The breath Penny had been holding released in short, jagged bursts.
Sweet Mary . . .
“I am sorry,” she managed, even as she sensed that Eliza’s matter-of-fact declaration seemed wrong. Unnatural. Where were the grief, the tears, the evidence of loss?
“To tell you the truth, Miss Martin, my mother has been dead these past six years.”
Six years?
Penny felt as if she were back aboard ship, fighting to keep her balance during rough seas.
“I-I don’t understand.”
“Allow me to explain, although it’s rather a long story.
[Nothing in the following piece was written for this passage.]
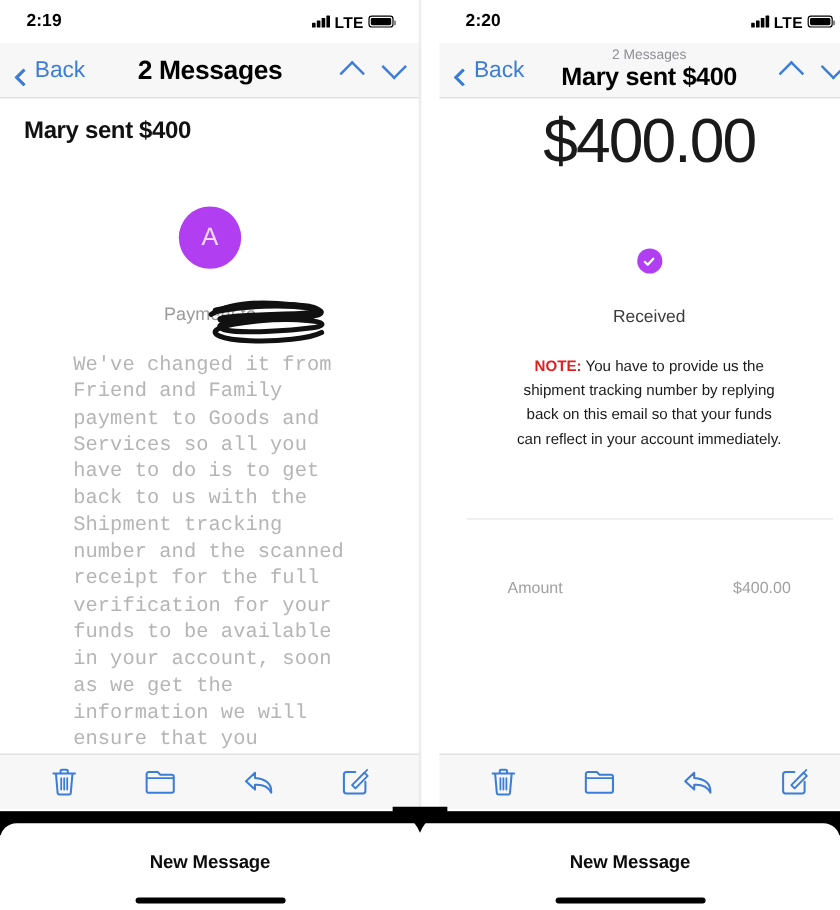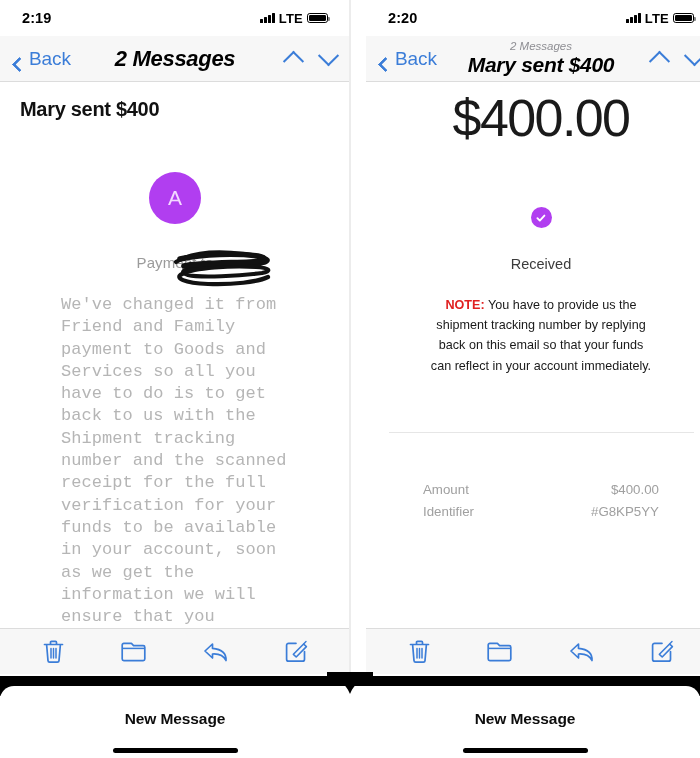"2 Messages" .nav-title-wrap { font-style: italic -> none }
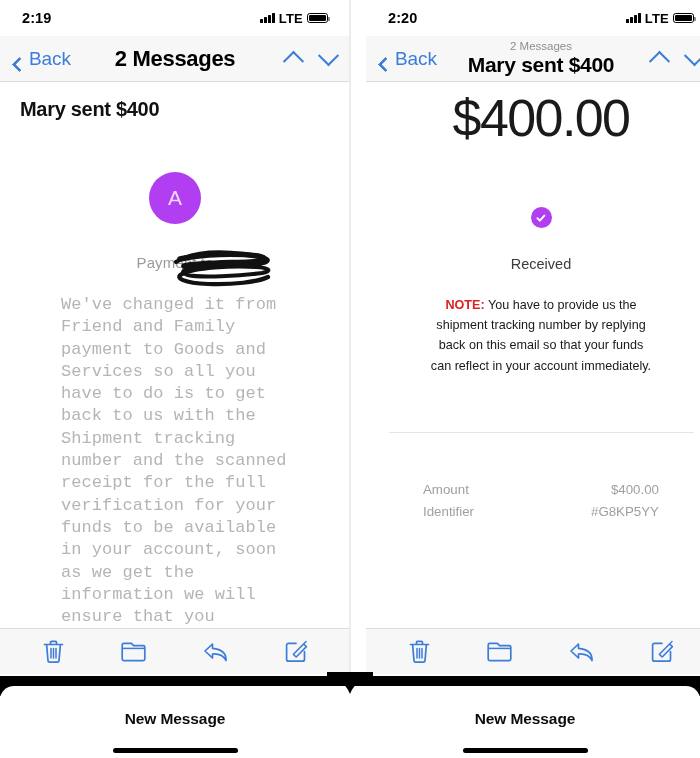"Identifier" div.det-row { html: <div> <span>Identifier</span> <span>#G8KP5YY</span> </div> -> none }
You see, Mr. Asa Mercer, who is a very important man in these parts, recently brought a group of ladies from Massachusetts to be schoolteachers here in Seattle. They arrived and everyone was delighted, since there are scarcely enough women to be teachers or to be anything, really.” Eliza’s speech came faster and faster as she spoke, her words tumbling together so that Penny had to concentrate to make sense of what she was hearing. “Well, Mr. Mercer’s idea struck me as a very fine notion indeed, so I wrote to a Mr. Shakely, who is a Boston relation of my friend the widow Murphy, and since I could not advertise for a teacher as eleven-year-old Eliza Cooper, I had to pretend to be someone older, don’t you see?”

You
sent the letter?” Penny bit her lower lip. “And the money?”
“Well, of course I did have some help. You needn’t worry, however,” Eliza continued. “The money I sent you was rightfully mine to send, and I would not have brought you all this way without good cause. A teaching opportunity does await you, although perhaps it is not precisely the sort of employment you were expecting.” At this point, the child delicately cleared her throat. “The position I am offering you, Miss Martin, is that of personal governess. To me.”